_Problem_
Omit the pictures. Print each entry below exactly.

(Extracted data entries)
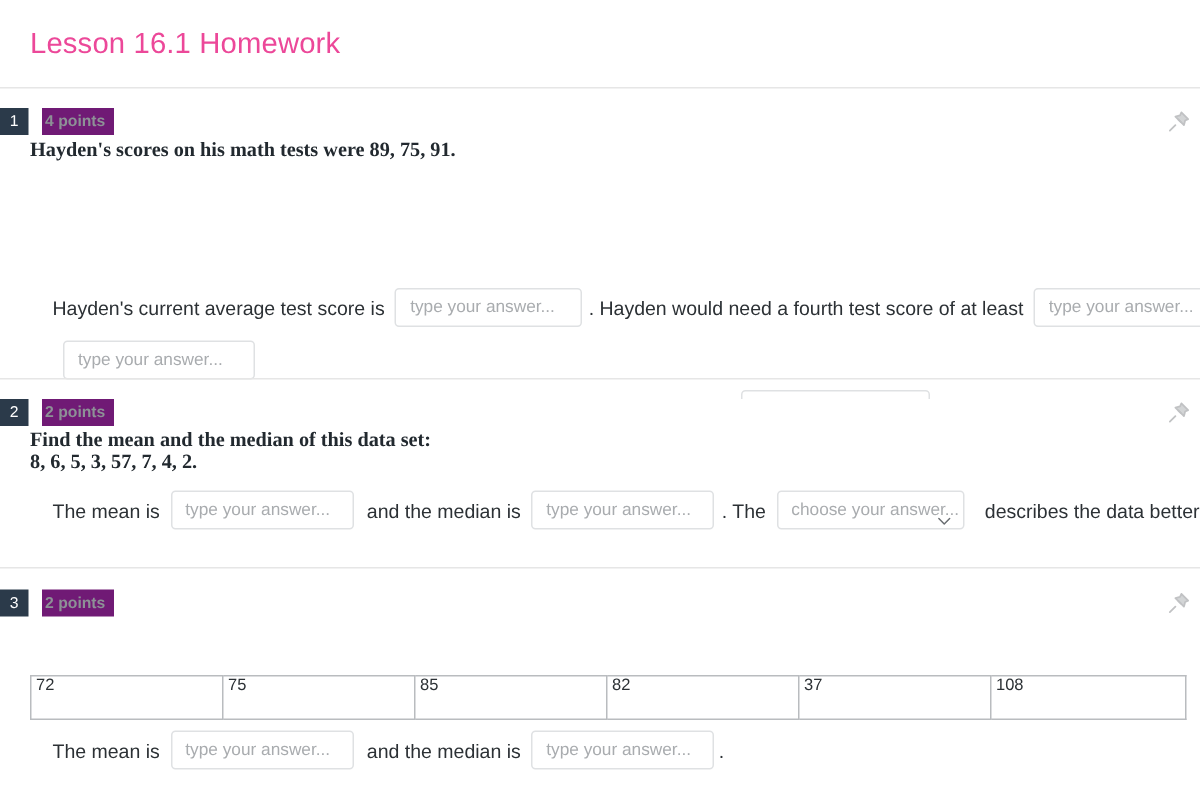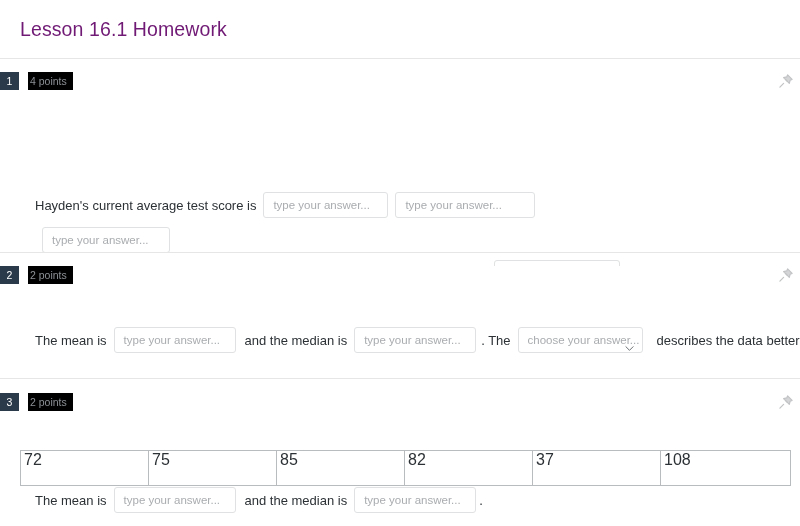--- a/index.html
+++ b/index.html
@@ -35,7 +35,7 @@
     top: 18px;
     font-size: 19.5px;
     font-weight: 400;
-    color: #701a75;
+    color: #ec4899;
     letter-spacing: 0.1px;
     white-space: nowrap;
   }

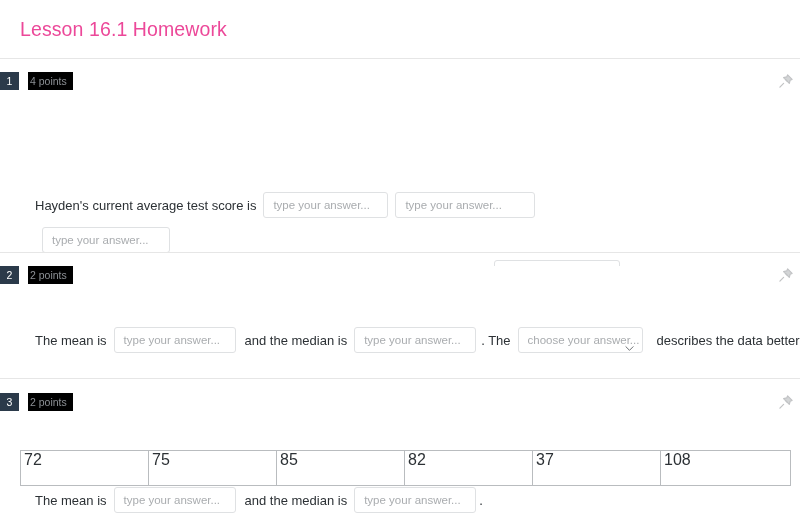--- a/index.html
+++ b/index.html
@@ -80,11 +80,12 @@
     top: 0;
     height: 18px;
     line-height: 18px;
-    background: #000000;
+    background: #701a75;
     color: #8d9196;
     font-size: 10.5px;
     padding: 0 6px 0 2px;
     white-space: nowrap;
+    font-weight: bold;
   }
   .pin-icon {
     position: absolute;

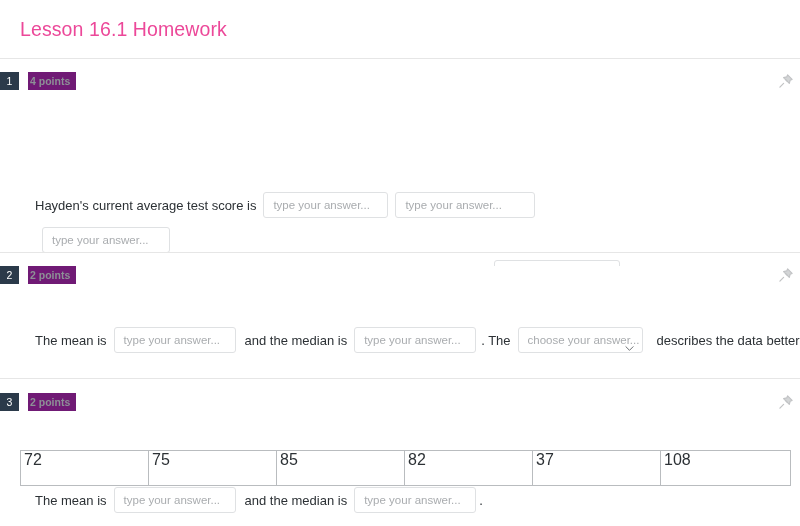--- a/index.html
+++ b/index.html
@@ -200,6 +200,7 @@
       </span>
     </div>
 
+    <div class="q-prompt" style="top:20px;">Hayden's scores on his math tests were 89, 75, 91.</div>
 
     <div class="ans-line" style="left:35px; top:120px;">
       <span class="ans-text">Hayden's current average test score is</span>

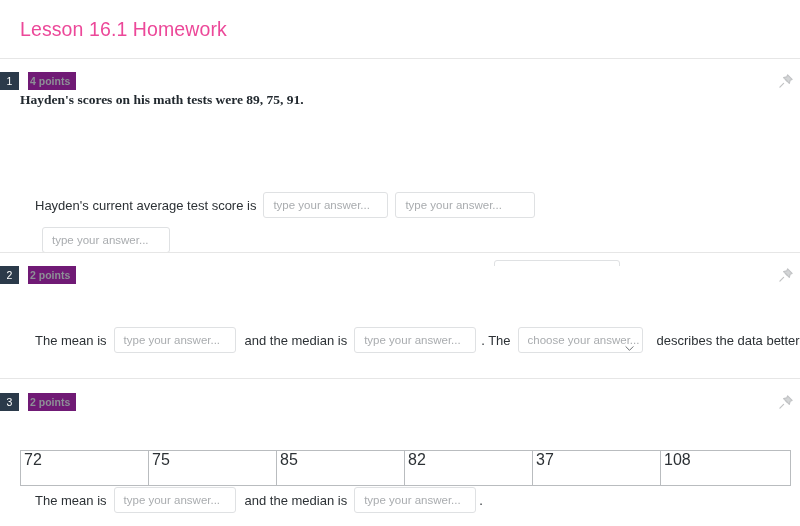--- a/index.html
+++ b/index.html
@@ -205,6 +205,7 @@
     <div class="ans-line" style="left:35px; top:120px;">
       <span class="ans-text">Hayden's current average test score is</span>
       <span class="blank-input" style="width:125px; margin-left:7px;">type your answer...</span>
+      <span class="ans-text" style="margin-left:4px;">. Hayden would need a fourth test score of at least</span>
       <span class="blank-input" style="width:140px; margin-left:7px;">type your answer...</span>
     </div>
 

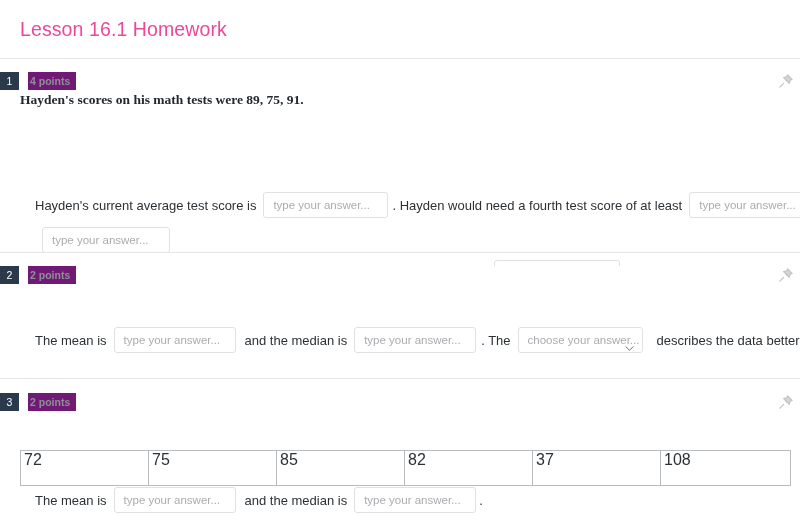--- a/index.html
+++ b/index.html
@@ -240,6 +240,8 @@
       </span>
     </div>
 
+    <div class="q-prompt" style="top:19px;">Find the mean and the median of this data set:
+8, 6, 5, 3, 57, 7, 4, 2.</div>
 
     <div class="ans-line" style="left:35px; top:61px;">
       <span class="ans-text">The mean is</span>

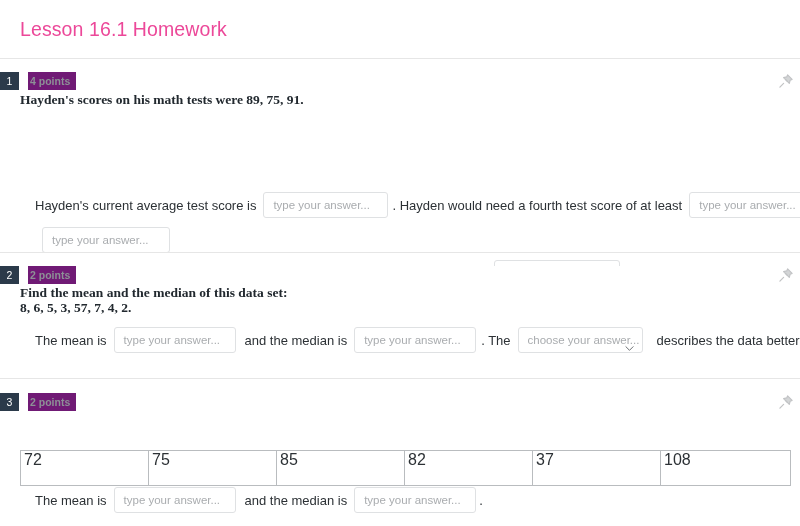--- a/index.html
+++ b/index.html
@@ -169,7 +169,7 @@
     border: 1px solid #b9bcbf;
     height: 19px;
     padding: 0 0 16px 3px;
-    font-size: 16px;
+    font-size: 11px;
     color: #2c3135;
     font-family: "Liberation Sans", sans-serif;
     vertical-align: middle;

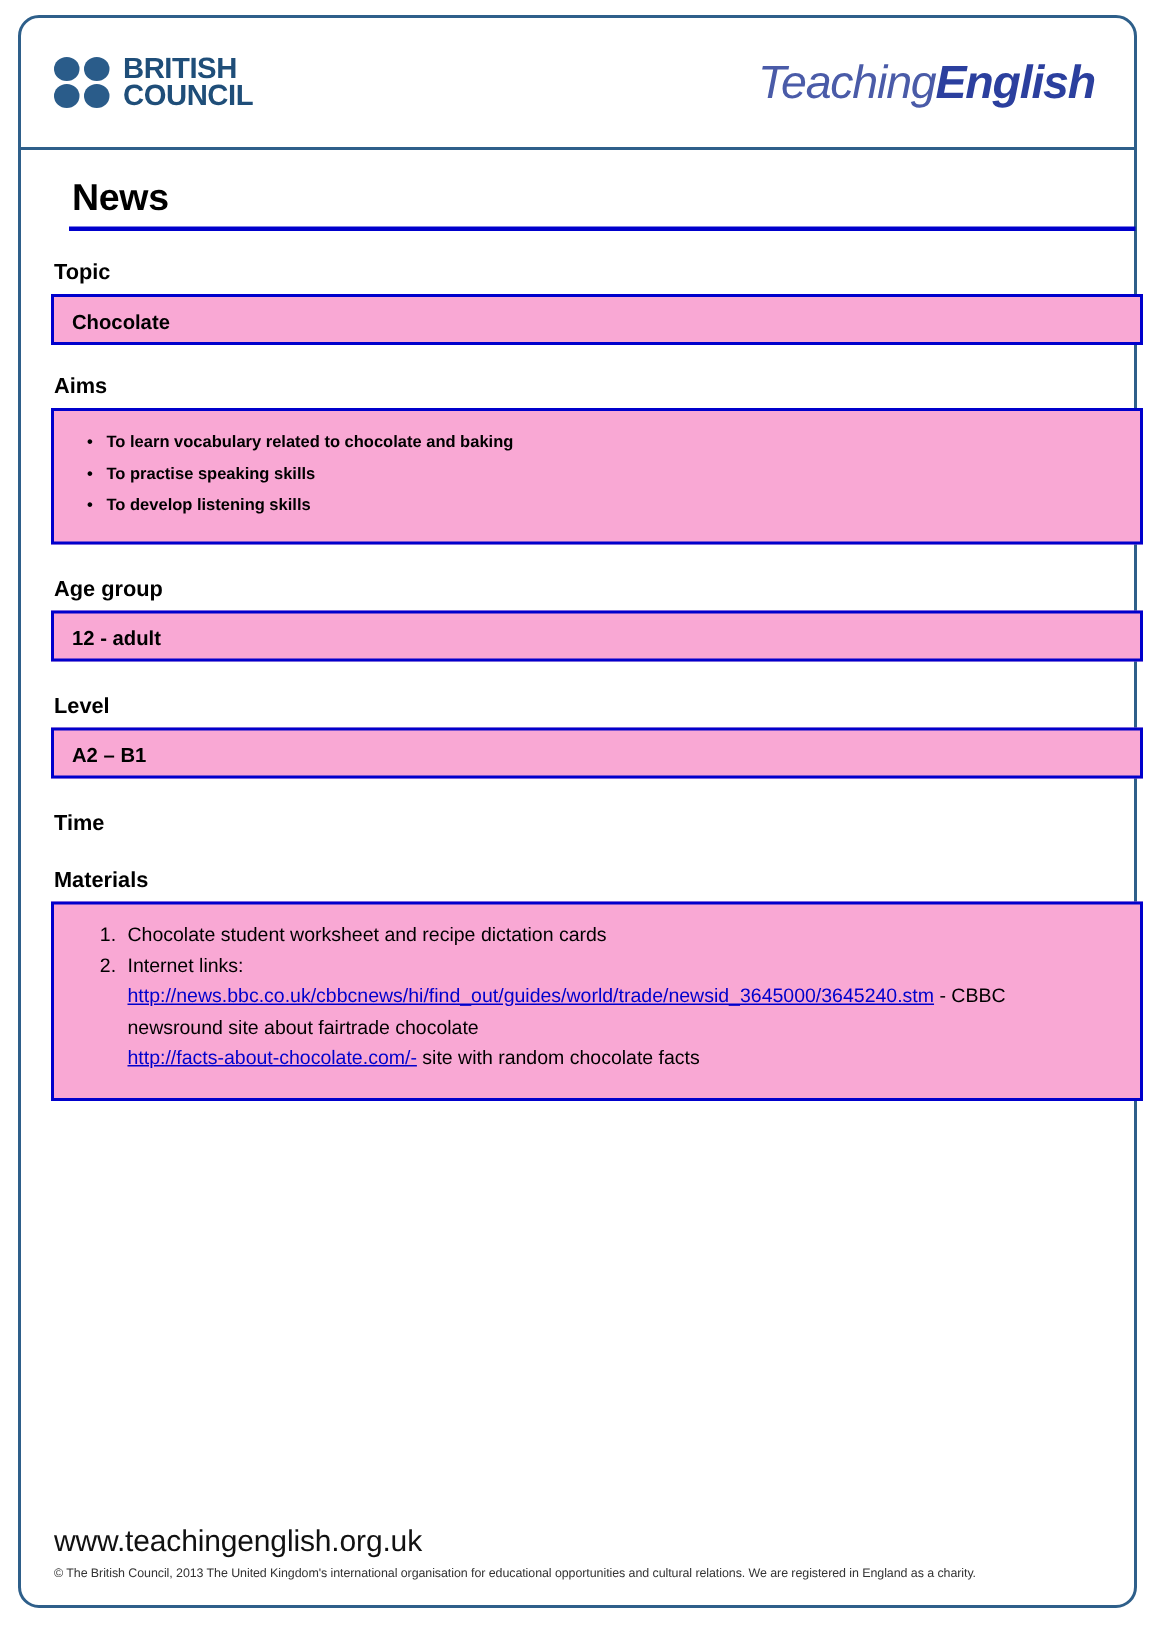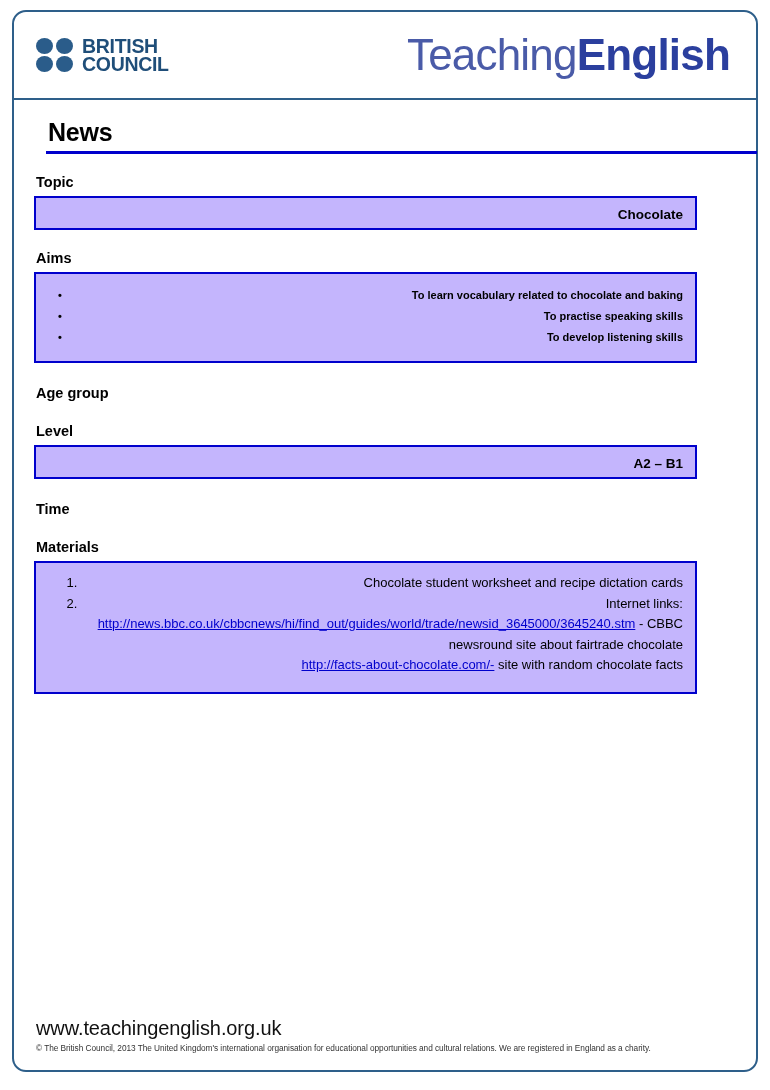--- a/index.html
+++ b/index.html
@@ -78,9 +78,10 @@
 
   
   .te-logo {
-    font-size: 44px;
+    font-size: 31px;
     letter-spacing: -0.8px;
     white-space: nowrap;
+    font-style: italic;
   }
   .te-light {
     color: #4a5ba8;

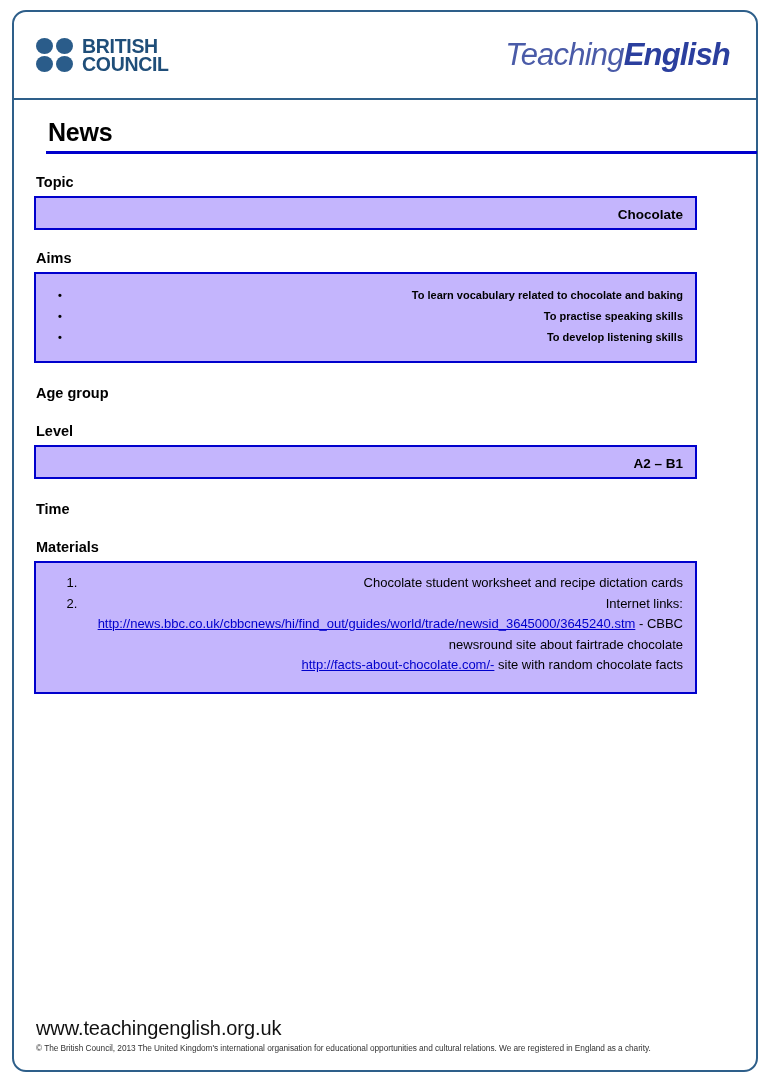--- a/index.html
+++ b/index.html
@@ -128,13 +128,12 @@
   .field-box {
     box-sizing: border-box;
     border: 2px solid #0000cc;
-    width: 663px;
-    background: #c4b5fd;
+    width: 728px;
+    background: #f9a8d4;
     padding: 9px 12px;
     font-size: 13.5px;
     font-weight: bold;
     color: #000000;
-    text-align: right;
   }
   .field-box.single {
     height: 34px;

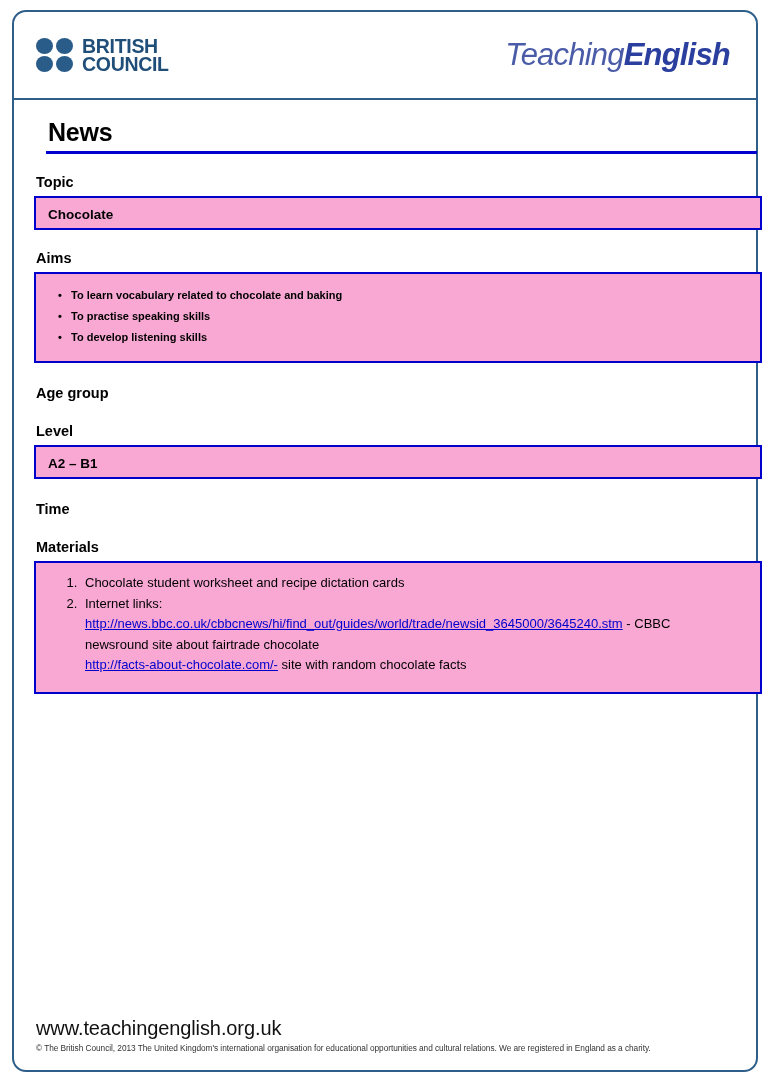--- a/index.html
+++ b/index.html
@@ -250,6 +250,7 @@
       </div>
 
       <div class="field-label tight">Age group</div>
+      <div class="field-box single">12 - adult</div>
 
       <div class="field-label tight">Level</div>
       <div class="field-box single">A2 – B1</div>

_Answer section_
--- a/index.html
+++ b/index.html
@@ -35,7 +35,7 @@
     top: 18px;
     font-size: 19.5px;
     font-weight: 400;
-    color: #701a75;
+    color: #ec4899;
     letter-spacing: 0.1px;
     white-space: nowrap;
   }

--- a/index.html
+++ b/index.html
@@ -80,11 +80,12 @@
     top: 0;
     height: 18px;
     line-height: 18px;
-    background: #000000;
+    background: #701a75;
     color: #8d9196;
     font-size: 10.5px;
     padding: 0 6px 0 2px;
     white-space: nowrap;
+    font-weight: bold;
   }
   .pin-icon {
     position: absolute;

--- a/index.html
+++ b/index.html
@@ -200,6 +200,7 @@
       </span>
     </div>
 
+    <div class="q-prompt" style="top:20px;">Hayden's scores on his math tests were 89, 75, 91.</div>
 
     <div class="ans-line" style="left:35px; top:120px;">
       <span class="ans-text">Hayden's current average test score is</span>

--- a/index.html
+++ b/index.html
@@ -205,6 +205,7 @@
     <div class="ans-line" style="left:35px; top:120px;">
       <span class="ans-text">Hayden's current average test score is</span>
       <span class="blank-input" style="width:125px; margin-left:7px;">type your answer...</span>
+      <span class="ans-text" style="margin-left:4px;">. Hayden would need a fourth test score of at least</span>
       <span class="blank-input" style="width:140px; margin-left:7px;">type your answer...</span>
     </div>
 

--- a/index.html
+++ b/index.html
@@ -240,6 +240,8 @@
       </span>
     </div>
 
+    <div class="q-prompt" style="top:19px;">Find the mean and the median of this data set:
+8, 6, 5, 3, 57, 7, 4, 2.</div>
 
     <div class="ans-line" style="left:35px; top:61px;">
       <span class="ans-text">The mean is</span>

--- a/index.html
+++ b/index.html
@@ -169,7 +169,7 @@
     border: 1px solid #b9bcbf;
     height: 19px;
     padding: 0 0 16px 3px;
-    font-size: 16px;
+    font-size: 11px;
     color: #2c3135;
     font-family: "Liberation Sans", sans-serif;
     vertical-align: middle;

--- a/index.html
+++ b/index.html
@@ -78,9 +78,10 @@
 
   
   .te-logo {
-    font-size: 44px;
+    font-size: 31px;
     letter-spacing: -0.8px;
     white-space: nowrap;
+    font-style: italic;
   }
   .te-light {
     color: #4a5ba8;

--- a/index.html
+++ b/index.html
@@ -128,13 +128,12 @@
   .field-box {
     box-sizing: border-box;
     border: 2px solid #0000cc;
-    width: 663px;
-    background: #c4b5fd;
+    width: 728px;
+    background: #f9a8d4;
     padding: 9px 12px;
     font-size: 13.5px;
     font-weight: bold;
     color: #000000;
-    text-align: right;
   }
   .field-box.single {
     height: 34px;

--- a/index.html
+++ b/index.html
@@ -250,6 +250,7 @@
       </div>
 
       <div class="field-label tight">Age group</div>
+      <div class="field-box single">12 - adult</div>
 
       <div class="field-label tight">Level</div>
       <div class="field-box single">A2 – B1</div>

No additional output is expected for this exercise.